Chris Bradford is a lawyer in Austin with a passion for his city. During the day, he works at a mega law firm downtown and specializes on products-liability defense. You wouldn’t expect him to be a role model for real estate bloggers, but you would be wrong.
Bradford operates a blog called “Austin Contrarian” which claims to be about “Austin, economics, and other stuff” but as a long time reader, I can tell you that Bradford’s passion is about urban development in the city. Bradford doesn’t have any ads on his site, it’s not flashy or fancy or worried about the user interface, and it doesn’t benefit his personal brand in any way, no, he writes from a civic perspective based on his passion for Austin.

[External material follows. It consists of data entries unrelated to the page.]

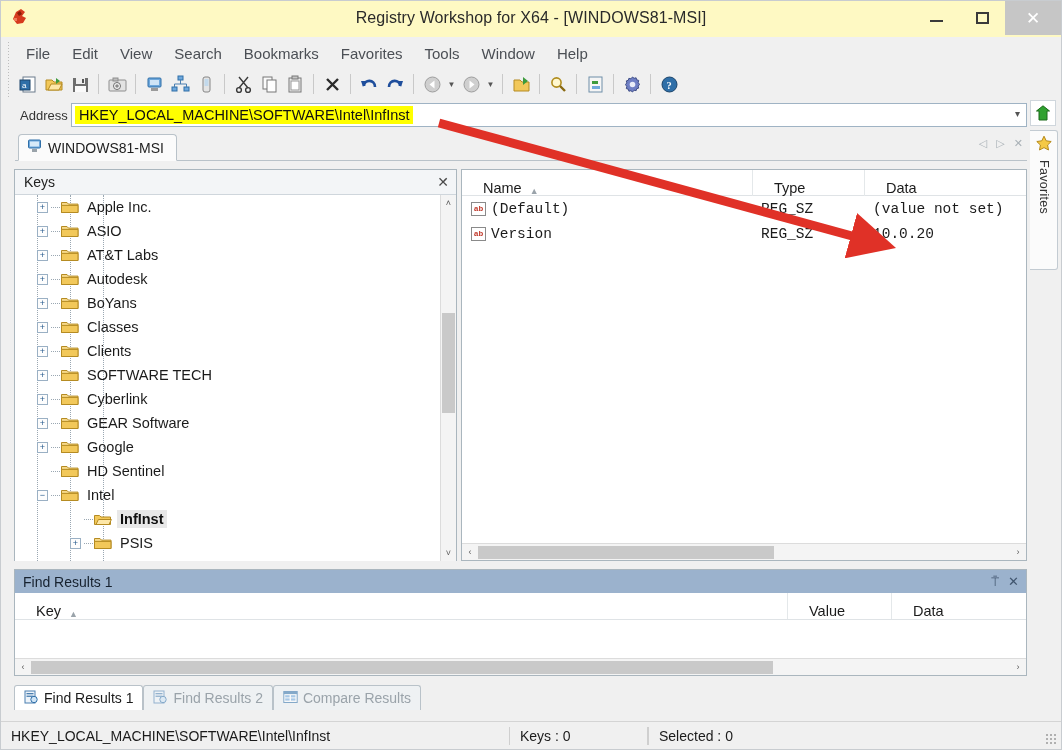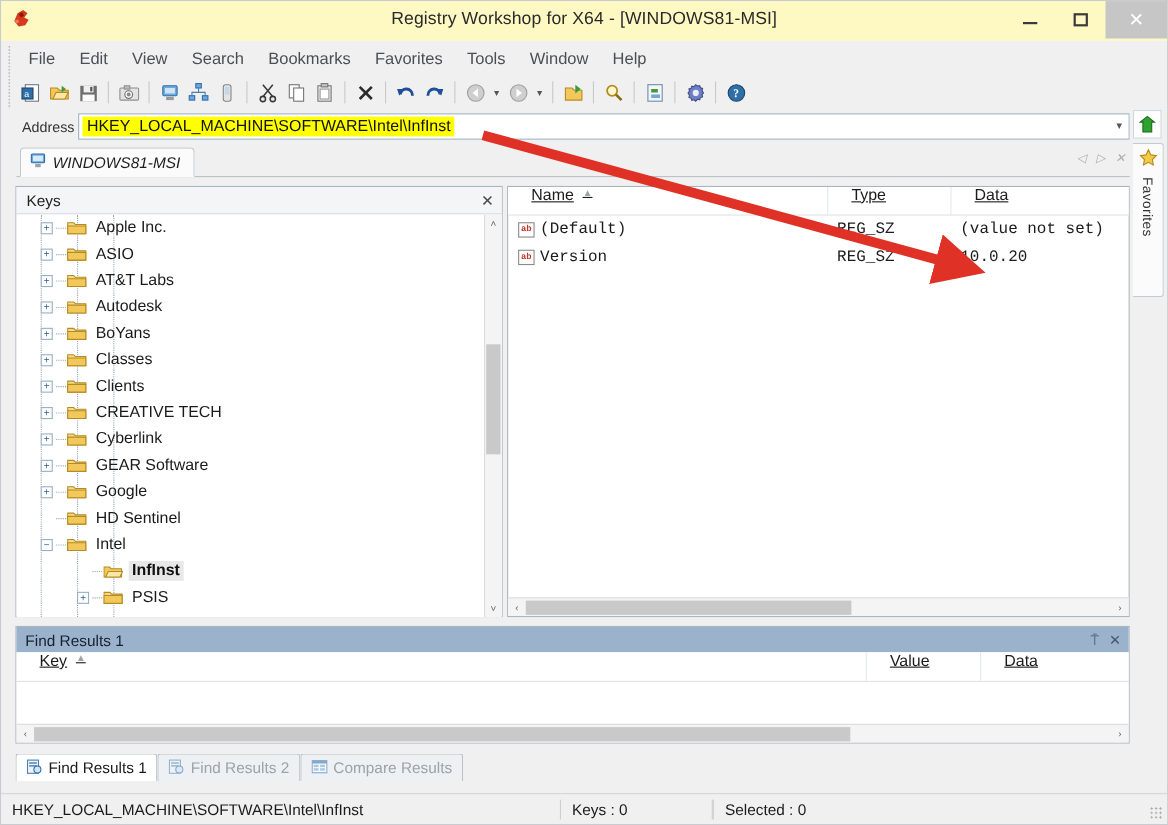"WINDOWS81-MSI" .tabstrip { font-style: italic -> none }
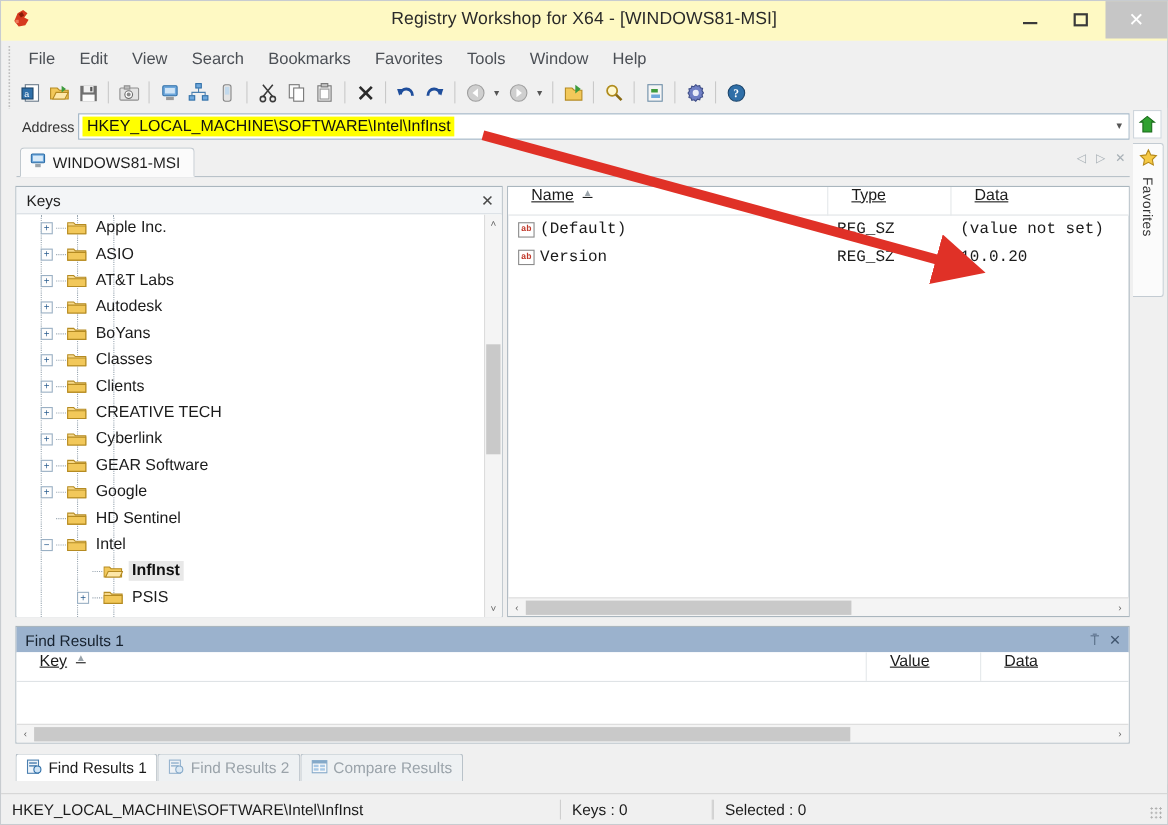"Name" .lv-col { align-items: flex-start -> flex-end; text-decoration: underline -> none }
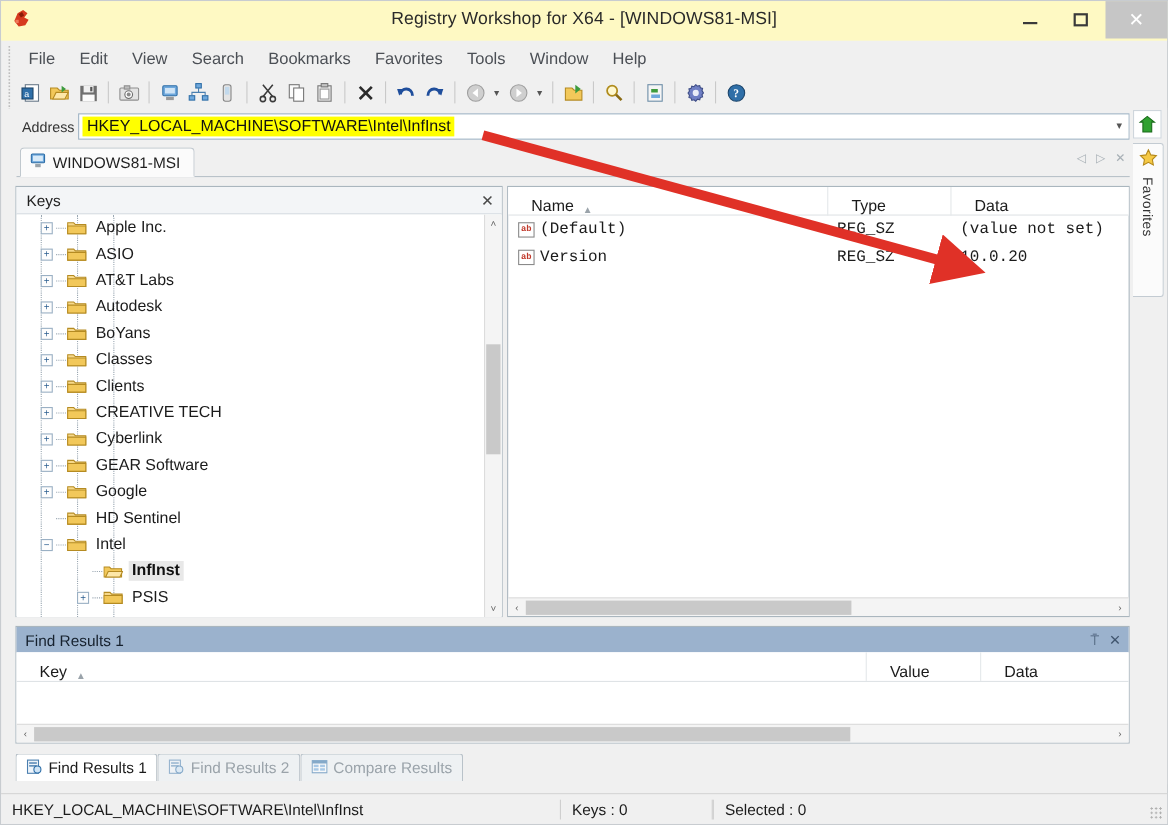"CREATIVE TECH" span.node-label { text: CREATIVE -> SOFTWARE }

So what do real estate bloggers have to learn from Bradford? Well, Bradford is highly skilled at looking beyond the numbers output by the city government and digs deeper. He’s not worried about his social graph or personal brand and he is not out to make friends, he is focused on getting to the bottom of the matter and uncovering the truth.
Real estate bloggers are busy, well, selling real estate, so are often guilty of regurgitation of material. Headlines scream “go to the Cedar Park festival this weekend” and “stage your home for a better sale,” and fall short of serving the consumer. Imagine if real estate bloggers took the numbers output by their local board and said, “how does this apply to my niche?” or “are these numbers accurate?” or how about “do these generic numbers mean anything to my consumer?”
What real estate bloggers can learn from Bradford is how to think critically. They can learn passion and how to use that passion. Real estate bloggers can think about what their consumers are experiencing and how urban expansion or retraction has an impact on their daily lives. Real estate bloggers can learn that serving the consumer first by analyzing and debunking rather than regurgitating and worrying less about if they’re BFFs with other real estate bloggers, passion for the consumer will shine through.
We challenge you to read a few of Bradford’s articles and try to see things through this non-Realtor’s eyes as he challenges the city he lives rather than accepts everything he reads as fact.